Available data Block Start

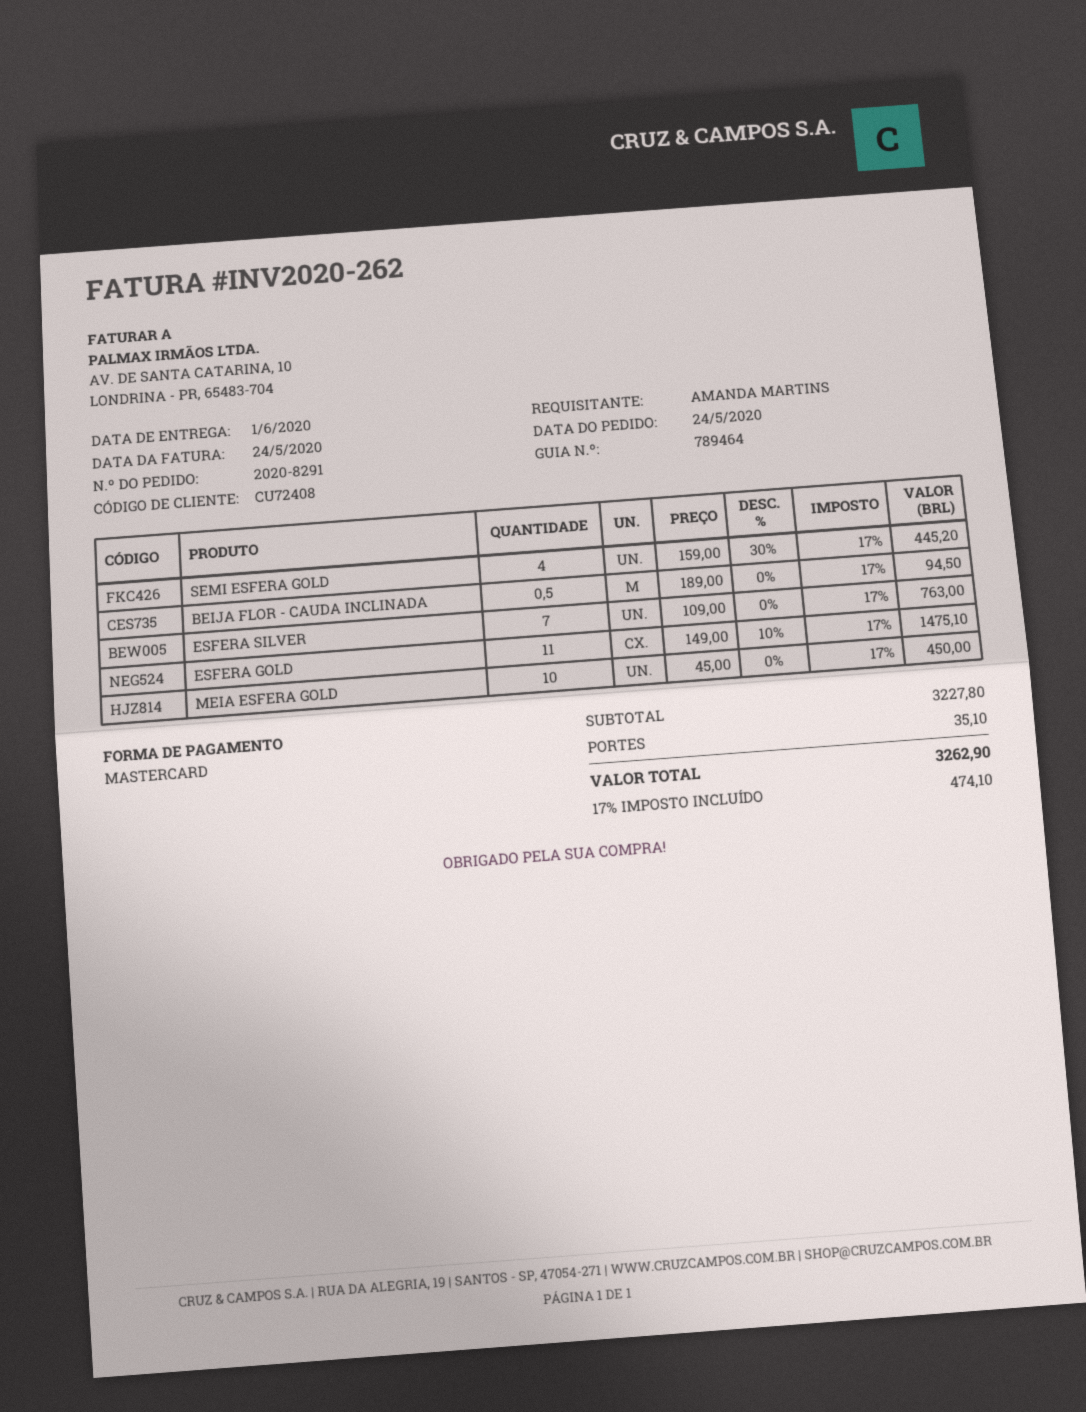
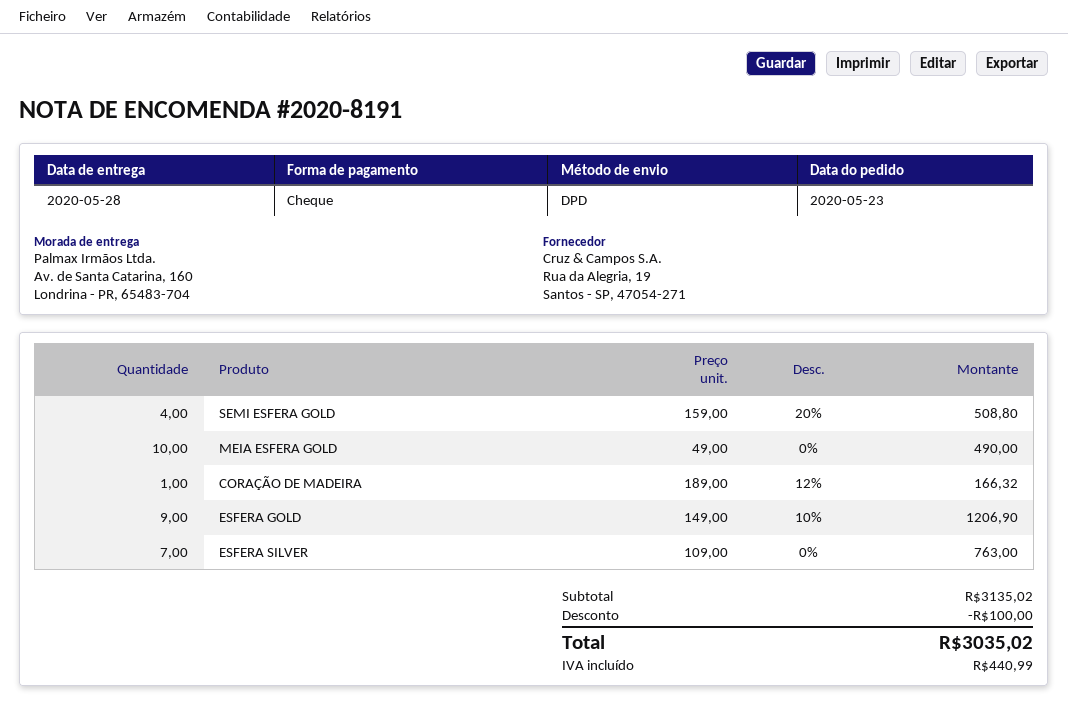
order number: 2020-8291 -> 2020-8191
order date: 2020-05-24 -> 2020-05-23
delivery date: 2020-06-01 -> 2020-05-28
payment method: Mastercard -> cheque
SEMI ESFERA GOLD: 4 x 159.00 - 30% = 445.20 -> 4 x 159.00 - 20% = 508.80
BEIJA FLOR - CAUDA INCLINADA: 0.5 x 189.00 = 94.50 -> none
ESFERA GOLD: 11 x 149.00 - 10% = 1475.10 -> 9 x 149.00 - 10% = 1206.90
MEIA ESFERA GOLD: 10 x 45.00 = 450.00 -> 10 x 49.00 = 490.00
CORAÇÃO DE MADEIRA: none -> 1 x 189.00 - 12% = 166.32
subtotal: 3227.80 -> 3135.02
discount: none -> 100.00
shipping: 35.10 -> none
tax: 474.10 -> 440.99
total: 3262.90 -> 3035.02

Available data Block End

■ **Directions**
Go through the entries above and write them out again exactly, images left behind.

■ **Written solution**
order number: 2020-8291 -> 2020-8191
order date: 2020-05-24 -> 2020-05-23
delivery date: 2020-06-01 -> 2020-05-28
payment method: Mastercard -> cheque
SEMI ESFERA GOLD: 4 x 159.00 - 30% = 445.20 -> 4 x 159.00 - 20% = 508.80
BEIJA FLOR - CAUDA INCLINADA: 0.5 x 189.00 = 94.50 -> none
ESFERA GOLD: 11 x 149.00 - 10% = 1475.10 -> 9 x 149.00 - 10% = 1206.90
MEIA ESFERA GOLD: 10 x 45.00 = 450.00 -> 10 x 49.00 = 490.00
CORAÇÃO DE MADEIRA: none -> 1 x 189.00 - 12% = 166.32
subtotal: 3227.80 -> 3135.02
discount: none -> 100.00
shipping: 35.10 -> none
tax: 474.10 -> 440.99
total: 3262.90 -> 3035.02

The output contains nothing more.